## What is required
Output only the lines from the start of the entries through the line holding "- Dessa filer". Each line must match the original exactly.

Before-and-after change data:
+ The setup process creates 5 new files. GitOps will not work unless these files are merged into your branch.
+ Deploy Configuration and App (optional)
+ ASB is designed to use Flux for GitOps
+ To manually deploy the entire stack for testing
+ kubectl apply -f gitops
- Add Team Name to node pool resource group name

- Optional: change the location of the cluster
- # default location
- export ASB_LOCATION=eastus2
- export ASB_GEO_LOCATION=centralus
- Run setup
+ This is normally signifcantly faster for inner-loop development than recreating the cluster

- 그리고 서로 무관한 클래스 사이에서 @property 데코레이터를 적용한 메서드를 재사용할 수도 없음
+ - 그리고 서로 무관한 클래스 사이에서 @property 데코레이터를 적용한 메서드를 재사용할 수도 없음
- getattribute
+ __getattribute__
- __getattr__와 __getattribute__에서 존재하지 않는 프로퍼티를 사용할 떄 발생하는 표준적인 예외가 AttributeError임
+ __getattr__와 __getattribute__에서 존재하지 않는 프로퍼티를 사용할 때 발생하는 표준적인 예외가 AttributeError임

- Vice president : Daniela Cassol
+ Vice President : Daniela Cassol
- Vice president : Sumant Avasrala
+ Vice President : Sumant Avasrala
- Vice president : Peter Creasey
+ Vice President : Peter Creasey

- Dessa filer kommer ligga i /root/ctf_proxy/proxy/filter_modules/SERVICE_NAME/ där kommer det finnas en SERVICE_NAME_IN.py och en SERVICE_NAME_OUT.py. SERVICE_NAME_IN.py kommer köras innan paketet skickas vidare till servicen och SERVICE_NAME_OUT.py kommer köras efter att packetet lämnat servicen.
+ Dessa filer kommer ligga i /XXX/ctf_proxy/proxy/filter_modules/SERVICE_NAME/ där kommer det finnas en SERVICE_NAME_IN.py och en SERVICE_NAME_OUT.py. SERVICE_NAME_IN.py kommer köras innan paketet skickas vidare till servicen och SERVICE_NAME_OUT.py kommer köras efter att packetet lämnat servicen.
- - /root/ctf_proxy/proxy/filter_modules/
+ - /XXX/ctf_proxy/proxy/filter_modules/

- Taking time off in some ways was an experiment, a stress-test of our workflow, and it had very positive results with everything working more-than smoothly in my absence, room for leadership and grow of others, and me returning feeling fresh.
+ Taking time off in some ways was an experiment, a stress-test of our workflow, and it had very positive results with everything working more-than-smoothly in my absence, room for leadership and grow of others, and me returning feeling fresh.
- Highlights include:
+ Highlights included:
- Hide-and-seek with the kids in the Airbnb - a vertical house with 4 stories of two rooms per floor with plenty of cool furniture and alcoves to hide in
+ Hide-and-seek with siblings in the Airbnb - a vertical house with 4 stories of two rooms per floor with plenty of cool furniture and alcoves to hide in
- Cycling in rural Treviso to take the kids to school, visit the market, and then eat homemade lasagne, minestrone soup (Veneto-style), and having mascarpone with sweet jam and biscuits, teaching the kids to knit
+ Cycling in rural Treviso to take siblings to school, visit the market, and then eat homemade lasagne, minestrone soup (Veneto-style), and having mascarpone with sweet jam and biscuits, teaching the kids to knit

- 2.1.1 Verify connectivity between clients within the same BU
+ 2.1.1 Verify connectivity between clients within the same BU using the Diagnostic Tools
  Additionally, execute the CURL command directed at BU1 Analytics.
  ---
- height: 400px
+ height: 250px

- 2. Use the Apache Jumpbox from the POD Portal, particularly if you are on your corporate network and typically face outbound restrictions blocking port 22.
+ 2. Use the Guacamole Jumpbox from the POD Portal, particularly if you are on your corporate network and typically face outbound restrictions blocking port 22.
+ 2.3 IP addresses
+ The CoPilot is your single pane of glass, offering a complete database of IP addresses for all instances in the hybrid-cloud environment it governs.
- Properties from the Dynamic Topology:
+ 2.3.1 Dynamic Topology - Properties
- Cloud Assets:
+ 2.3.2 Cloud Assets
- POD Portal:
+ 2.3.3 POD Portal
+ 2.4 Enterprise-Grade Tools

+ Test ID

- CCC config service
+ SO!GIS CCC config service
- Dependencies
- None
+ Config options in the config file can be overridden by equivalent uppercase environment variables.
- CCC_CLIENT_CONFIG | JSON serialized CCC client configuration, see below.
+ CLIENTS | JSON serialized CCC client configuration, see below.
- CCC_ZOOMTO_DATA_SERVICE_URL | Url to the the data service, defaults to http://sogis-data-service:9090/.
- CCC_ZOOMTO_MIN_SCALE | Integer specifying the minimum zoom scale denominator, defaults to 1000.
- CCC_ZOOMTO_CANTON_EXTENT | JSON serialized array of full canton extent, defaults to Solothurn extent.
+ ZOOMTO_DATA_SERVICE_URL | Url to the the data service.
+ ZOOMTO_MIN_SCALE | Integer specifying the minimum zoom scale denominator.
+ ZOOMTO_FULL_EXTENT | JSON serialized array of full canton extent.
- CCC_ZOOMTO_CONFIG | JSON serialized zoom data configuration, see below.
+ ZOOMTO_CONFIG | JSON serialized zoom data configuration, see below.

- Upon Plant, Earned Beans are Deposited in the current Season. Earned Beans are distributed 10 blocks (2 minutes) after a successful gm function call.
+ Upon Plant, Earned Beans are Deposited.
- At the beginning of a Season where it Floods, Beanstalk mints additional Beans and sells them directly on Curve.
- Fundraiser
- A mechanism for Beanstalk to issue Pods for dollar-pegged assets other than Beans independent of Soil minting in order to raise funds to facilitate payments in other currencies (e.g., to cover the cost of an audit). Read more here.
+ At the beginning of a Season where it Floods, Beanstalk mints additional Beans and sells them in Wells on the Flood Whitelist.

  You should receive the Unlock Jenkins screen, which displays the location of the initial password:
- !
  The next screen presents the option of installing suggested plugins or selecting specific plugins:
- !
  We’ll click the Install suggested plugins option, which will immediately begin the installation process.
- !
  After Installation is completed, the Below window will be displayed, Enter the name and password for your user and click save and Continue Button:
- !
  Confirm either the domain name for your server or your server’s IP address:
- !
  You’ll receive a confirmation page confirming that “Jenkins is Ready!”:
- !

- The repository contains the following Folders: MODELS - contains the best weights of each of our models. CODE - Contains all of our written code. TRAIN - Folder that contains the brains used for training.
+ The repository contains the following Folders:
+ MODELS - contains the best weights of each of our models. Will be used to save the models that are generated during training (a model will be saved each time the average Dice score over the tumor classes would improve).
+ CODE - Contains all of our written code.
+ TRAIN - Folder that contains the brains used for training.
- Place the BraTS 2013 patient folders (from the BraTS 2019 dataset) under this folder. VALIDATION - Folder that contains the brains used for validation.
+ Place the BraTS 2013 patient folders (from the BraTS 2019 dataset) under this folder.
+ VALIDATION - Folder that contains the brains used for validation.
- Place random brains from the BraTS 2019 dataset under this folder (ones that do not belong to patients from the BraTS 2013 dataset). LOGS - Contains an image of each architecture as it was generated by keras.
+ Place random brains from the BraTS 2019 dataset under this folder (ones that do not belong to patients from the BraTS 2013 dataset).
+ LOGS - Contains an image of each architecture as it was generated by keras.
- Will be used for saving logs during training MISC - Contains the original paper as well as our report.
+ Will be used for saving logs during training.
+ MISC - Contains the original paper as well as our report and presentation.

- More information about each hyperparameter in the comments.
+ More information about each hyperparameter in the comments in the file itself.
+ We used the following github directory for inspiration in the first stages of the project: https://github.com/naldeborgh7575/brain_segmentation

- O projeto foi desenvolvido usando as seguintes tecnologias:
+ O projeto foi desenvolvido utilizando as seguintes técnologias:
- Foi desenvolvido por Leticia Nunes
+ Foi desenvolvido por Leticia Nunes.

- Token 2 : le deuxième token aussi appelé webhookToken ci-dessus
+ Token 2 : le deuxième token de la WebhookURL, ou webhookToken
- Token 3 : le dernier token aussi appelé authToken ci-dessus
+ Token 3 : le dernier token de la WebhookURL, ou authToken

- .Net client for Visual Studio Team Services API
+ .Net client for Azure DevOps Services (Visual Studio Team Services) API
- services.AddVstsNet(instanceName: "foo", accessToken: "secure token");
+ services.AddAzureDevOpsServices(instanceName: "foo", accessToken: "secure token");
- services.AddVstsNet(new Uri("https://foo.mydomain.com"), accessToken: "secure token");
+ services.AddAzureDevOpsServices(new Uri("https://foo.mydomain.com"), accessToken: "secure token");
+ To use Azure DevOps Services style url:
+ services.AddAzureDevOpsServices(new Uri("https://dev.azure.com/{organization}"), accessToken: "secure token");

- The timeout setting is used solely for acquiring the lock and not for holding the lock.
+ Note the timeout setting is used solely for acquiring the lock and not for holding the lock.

## Response to this task
+ The setup process creates 5 new files. GitOps will not work unless these files are merged into your branch.
+ Deploy Configuration and App (optional)
+ ASB is designed to use Flux for GitOps
+ To manually deploy the entire stack for testing
+ kubectl apply -f gitops
- Add Team Name to node pool resource group name

- Optional: change the location of the cluster
- # default location
- export ASB_LOCATION=eastus2
- export ASB_GEO_LOCATION=centralus
- Run setup
+ This is normally signifcantly faster for inner-loop development than recreating the cluster

- 그리고 서로 무관한 클래스 사이에서 @property 데코레이터를 적용한 메서드를 재사용할 수도 없음
+ - 그리고 서로 무관한 클래스 사이에서 @property 데코레이터를 적용한 메서드를 재사용할 수도 없음
- getattribute
+ __getattribute__
- __getattr__와 __getattribute__에서 존재하지 않는 프로퍼티를 사용할 떄 발생하는 표준적인 예외가 AttributeError임
+ __getattr__와 __getattribute__에서 존재하지 않는 프로퍼티를 사용할 때 발생하는 표준적인 예외가 AttributeError임

- Vice president : Daniela Cassol
+ Vice President : Daniela Cassol
- Vice president : Sumant Avasrala
+ Vice President : Sumant Avasrala
- Vice president : Peter Creasey
+ Vice President : Peter Creasey

- Dessa filer kommer ligga i /root/ctf_proxy/proxy/filter_modules/SERVICE_NAME/ där kommer det finnas en SERVICE_NAME_IN.py och en SERVICE_NAME_OUT.py. SERVICE_NAME_IN.py kommer köras innan paketet skickas vidare till servicen och SERVICE_NAME_OUT.py kommer köras efter att packetet lämnat servicen.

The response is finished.